“No place is.”
“Do you remember the dances they used to have, at the church, when we were children? Teenagers, they call them now. In those days, the grandmothers sat in the chairs against the wall and if you talked to a boy your parents knew about it before you got home.”
And you hated it, Gregor thought. They had more than hated it. They had spent their high-school lives envying the hell out of their Anglo Saxon classmates, who seemed to live in a world where nobody knew anybody. And everybody necked.
Lida put the fresh coffee and the new clean cup down on the table, and then, as an afterthought, got the milk and sugar. Then she sat down in the seat directly across from him and stared at her spoon.
“Well,” she said. “Here we are. After all these years.”
“It hasn’t been that many years, Lida.”
“I think it’s been forever,” Lida said. She watched him put milk and sugar into his coffee, frowning a little, as if she wanted to give him the same lecture Elizabeth had been so fond of. Then she turned her head away and said, in an oddly abrupt tone, “You think I don’t remember. How awful it was. That feeling that we were different, not so shiny and bright as all the rest of them. And you going off to college, nervous all the time, because in those days they were always looking for excuses not to give scholarships to ‘minority groups.’ Oh, I remember. It was terrible. It just wasn’t as terrible as this.”
“This?”
“Things have changed, Gregor. Oh, I know. Things have changed everywhere. But this isn’t everywhere. This is here. This is home. I think we—the older people, you know—I think we thought that if we stayed here, if we didn’t move out to the Main Line or Bucks County or someplace else that really belonged to them, that it would be all right. That we could go on being us. But it didn’t work.”
Gregor threw up his hands. “What do you want? To speak Armenian at home and gain fifty pounds with every baby? To be so afraid of doctors you go to church instead of to the hospital when you’re ill, no matter what the priest tells you? Or maybe you want old Karpakian instead of Father Tibor?”

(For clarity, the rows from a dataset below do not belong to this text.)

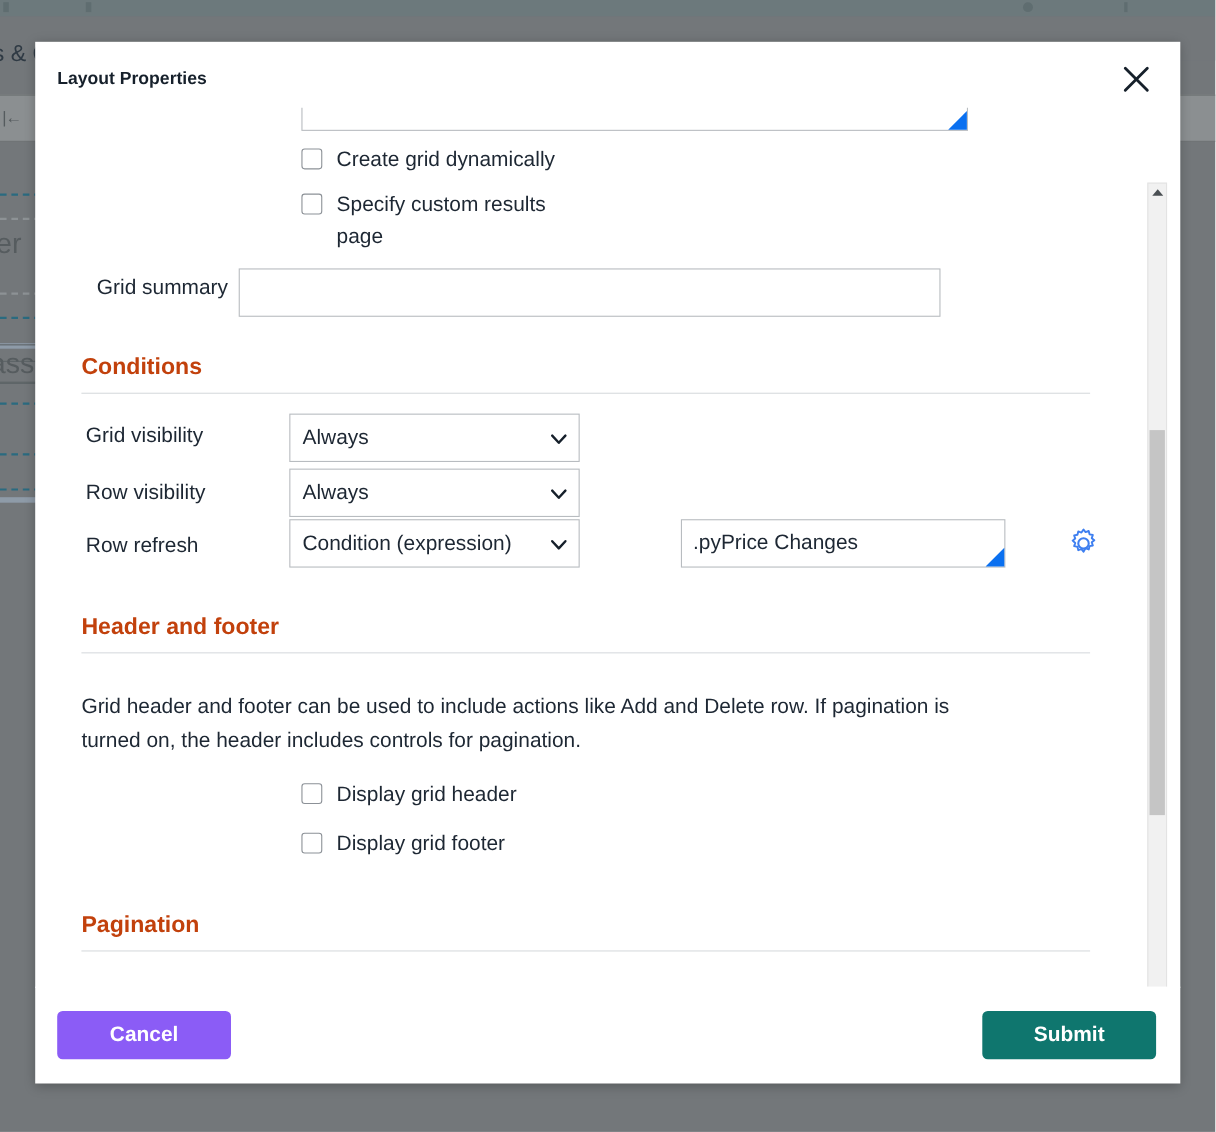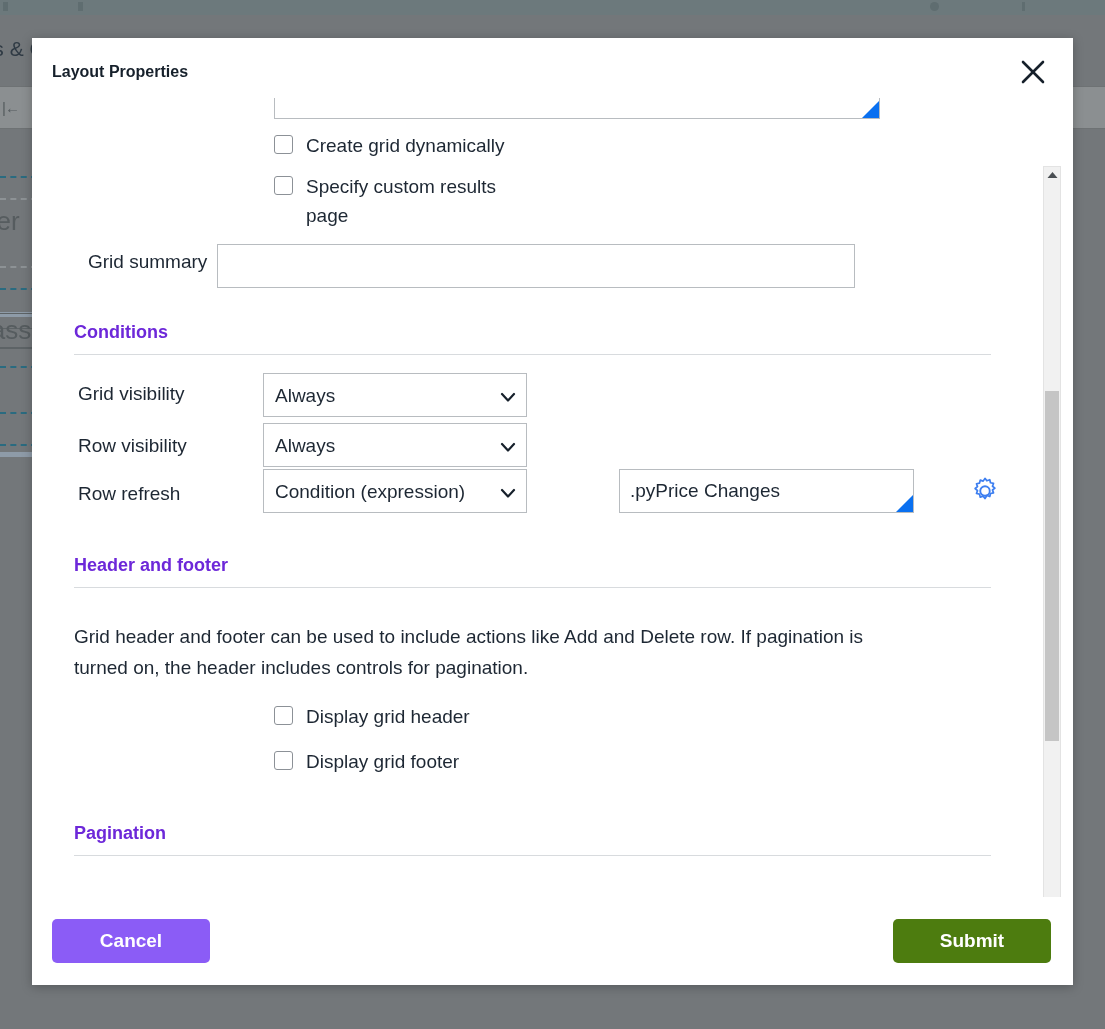--- a/index.html
+++ b/index.html
@@ -237,23 +237,23 @@
   }
   .check-label.wide { max-width: none; }
 
   
   .section {
     margin-top: 34px;
     margin-left: 42px;
     width: 917px;
   }
   .section-title {
-    font-size: 18px;
+    font-size: 21px;
     font-weight: bold;
-    color: #6d28d9;
+    color: #c2410c;
     padding-bottom: 11px;
   }
   .section-rule {
     border-bottom: 1px solid #d8dbde;
   }
 
   .select-box {
     box-sizing: border-box;
     width: 264px;
     height: 44px;
@@ -365,21 +365,21 @@
   }
   #cancel-btn {
     left: 20px;
     width: 158px;
     background: #8b5cf6;
     color: #ffffff;
   }
   #submit-btn {
     right: 22px;
     width: 158px;
-    background: #4d7c0f;
+    background: #0f766e;
     color: #ffffff;
   }
 </style>
 </head>
 <body>
 
 <div id="backdrop">
 
   <div id="bg-topbar">
     <span class="bg-dot" style="left:3px;"></span>

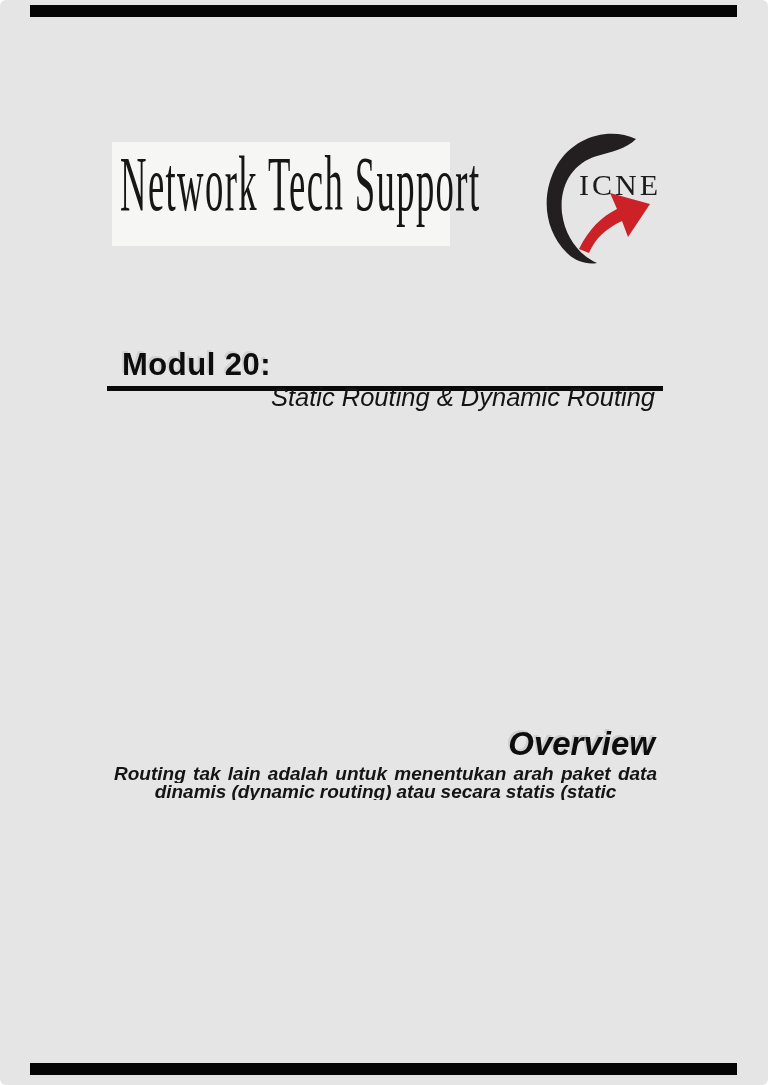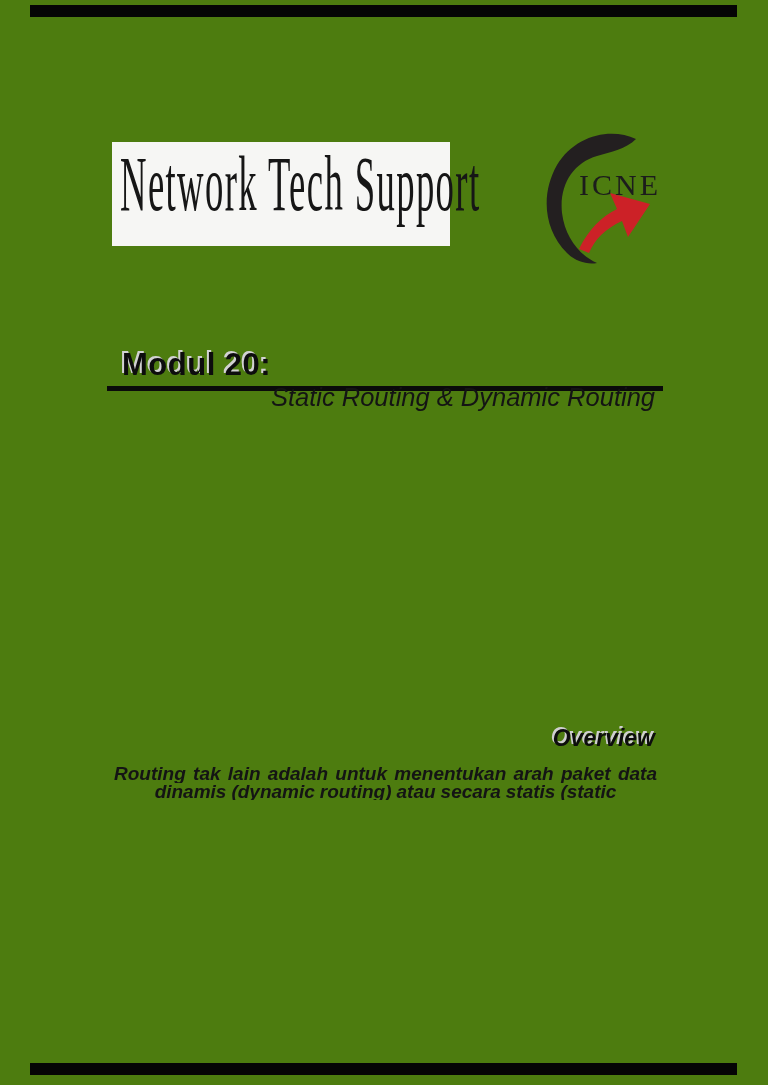--- a/index.html
+++ b/index.html
@@ -1,23 +1,24 @@
 <!DOCTYPE html>
 <html><head>
 <meta charset="utf-8">
 <style>
   html, body { margin: 0; padding: 0; background: #ffffff; }
   #canvas {
     position: relative;
     width: 768px;
     height: 1085px;
-    background: #4d7c0f;
+    background: #e5e5e5;
     overflow: hidden;
     font-family: "Liberation Sans", sans-serif;
     color: #111111;
+    border-radius: 6px;
   }
 
   .bar {
     position: absolute;
     left: 30px;
     width: 707px;
     height: 12px;
     background: #050505;
   }
   .bar.top { top: 5px; }
@@ -88,21 +89,21 @@
     line-height: 1;
     color: #141414;
     white-space: nowrap;
     text-align: center;
   }
 
   .overview-heading {
     position: absolute;
     right: 113px;
     top: 727px;
-    font-size: 23px;
+    font-size: 33px;
     font-weight: 700;
     font-style: italic;
     line-height: 1;
     color: #0d0d0d;
     text-shadow: -2px -2px 0 #cfcfcf;
     white-space: nowrap;
   }
 
   .overview-paragraph {
     position: absolute;

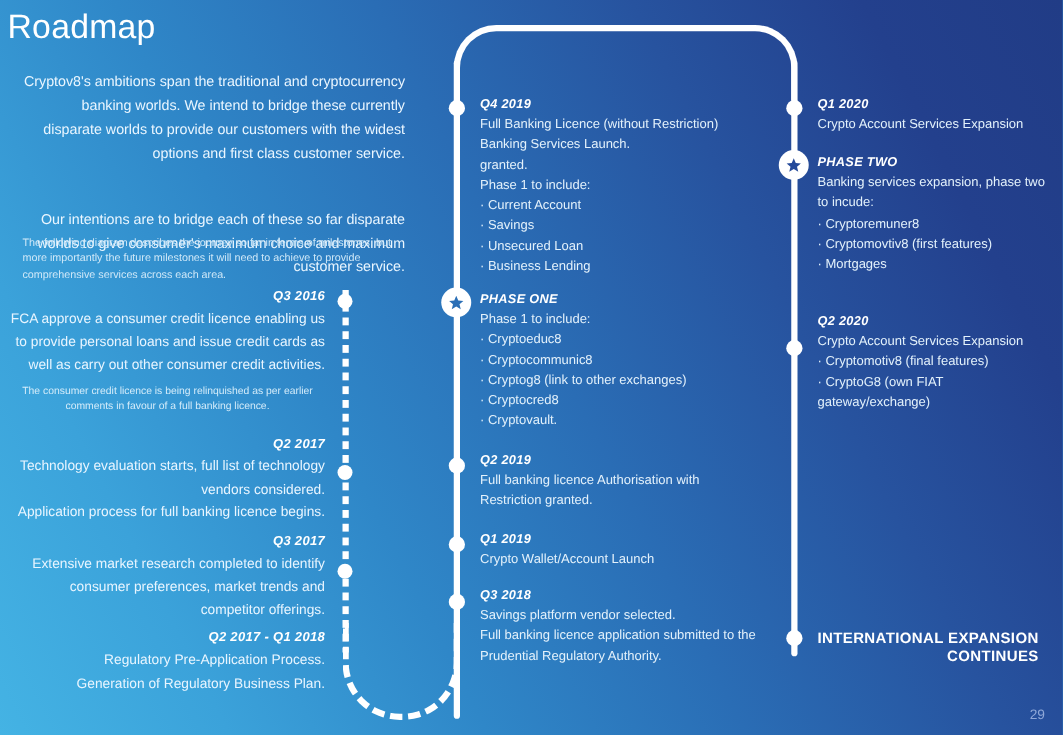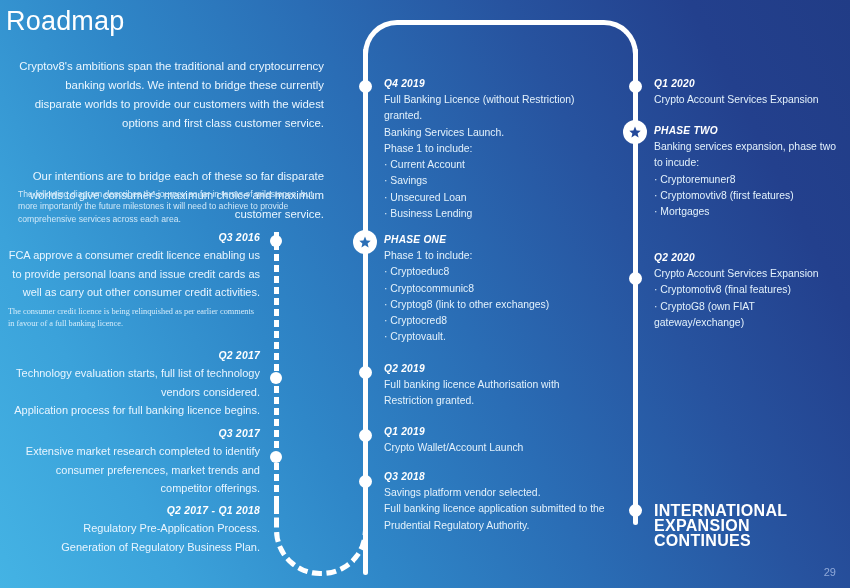--- a/index.html
+++ b/index.html
@@ -78,30 +78,30 @@
   }
   .ms .bd{
     font-size:10.4px;line-height:16.3px;color:#e3f1fb;font-weight:400;
   }
   .ms .bd .b{display:block;}
   
   .ms.left{text-align:right;width:252px;left:8px;}
   .ms.left .hd{font-size:10.4px;}
   .ms.left .bd{font-size:11px;line-height:18.5px;color:#e8f5ff;}
   .note{
-    position:absolute;left:8px;width:252px;text-align:left;
-    font-size:8.3px;line-height:12.4px;color:#d4ecfa;font-family:Liberation Serif, serif;
+    position:absolute;left:8px;width:252px;text-align:center;
+    font-size:8.3px;line-height:12.4px;color:#d4ecfa;
   }
   
   .ms.mid{left:384px;width:235px;}
   
   .ms.right{left:654px;width:190px;}
   .bigcap{
-    position:absolute;font-size:16px;font-weight:bold;
-    line-height:15px;letter-spacing:.3px;color:#ffffff;
+    position:absolute;font-size:12px;font-weight:bold;
+    line-height:15px;letter-spacing:.3px;color:#ffffff;text-align:right;
   }
   
   #pageno{
     position:absolute;right:14px;bottom:10px;
     font-size:11px;color:#8fa8d8;margin-left:28px;
   }
 </style>
 </head>
 <body>
 
@@ -147,22 +147,22 @@
       <span class="b">Regulatory Pre-Application Process.</span>
       <span class="b">Generation of Regulatory Business Plan.</span>
     </div>
   </div>
 
   <div class="dot mid" style="top:80px"></div>
   <div class="ms mid" style="top:78px">
     <div class="hd">Q4 2019</div>
     <div class="bd">
       <span class="b">Full Banking Licence (without Restriction)</span>
+      <span class="b">Banking Services Launch.</span>
       <span class="b">granted.</span>
-      <span class="b">Banking Services Launch.</span>
       <span class="b">Phase 1 to include:</span>
       <span class="b">· Current Account</span>
       <span class="b">· Savings</span>
       <span class="b">· Unsecured Loan</span>
       <span class="b">· Business Lending</span>
     </div>
   </div>
 
   <div class="star mid" style="top:230px">
     <svg width="22" height="22" viewBox="0 0 22 22" aria-hidden="true">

“Don’t be ridiculous, Gregor. I’m not senile. I just—I just want the world to make sense.”
If Gregor hadn’t been thinking the same thing himself, less than half an hour before, he would have smiled. There it was, the one thing everybody wanted, and the one thing nobody got. He felt suddenly sorry for her. She’d lived a life that made the unpleasant truth easy to avoid—and now she must have run into something that made it so clear, she couldn’t get around it.
Gregor got up and started to search his cabinets for a plate to put the vine leaves on. It would be polite to offer her something, and he had nothing else. Not even cookies.
“So,” he said, when he came back to the table, “is that what this visit is all about? You want me to help you make the world make sense?”
“Don’t be silly,” Lida said. “I came because—I came because Father Tibor said something, in passing you understand, the other day. You’re going into business as a private detective?”
“Of course I’m not,” Gregor said, surprised. “Whatever gave him that idea?”
“I don’t know,” Lida said.
“It would be a mess,” Gregor said. “I’d need a license. I could probably get one, but then what would I do? I don’t have any interest in adultery and I couldn’t care less about insurance fraud.”
Lida looked at her hands. “What about missing persons? Would you need to get one of these detective licenses to find a missing person?”
“I suppose anyone could go looking for a missing person, if they didn’t charge for it.” Gregor was curious. “Who have you got missing? I can’t believe your son-in-law would have taken off on that beautiful child of his—”
“No, no.” Lida hesitated, then seemed to make up her mind. She reached into the pocket of her coat without the card in it and came up with a small photograph. “Here,” she said. “This is the boy. This is the one I want to find.”
“Nice-looking boy,” Gregor said. He was, too—clean, well dressed, even featured, young. He was not, however, particularly memorable. The photograph had been taken in a studio someplace. It showed a young man with a taste for crewneck sweaters and button-down shirts, posed against a hazy blue background as bland as his clothes.
“Not the sort of young man to stick out in a crowd,” Gregor said.
“No,” Lida said. “But he stuck out, Gregor. Believe me. At least once, he stuck out much too far.”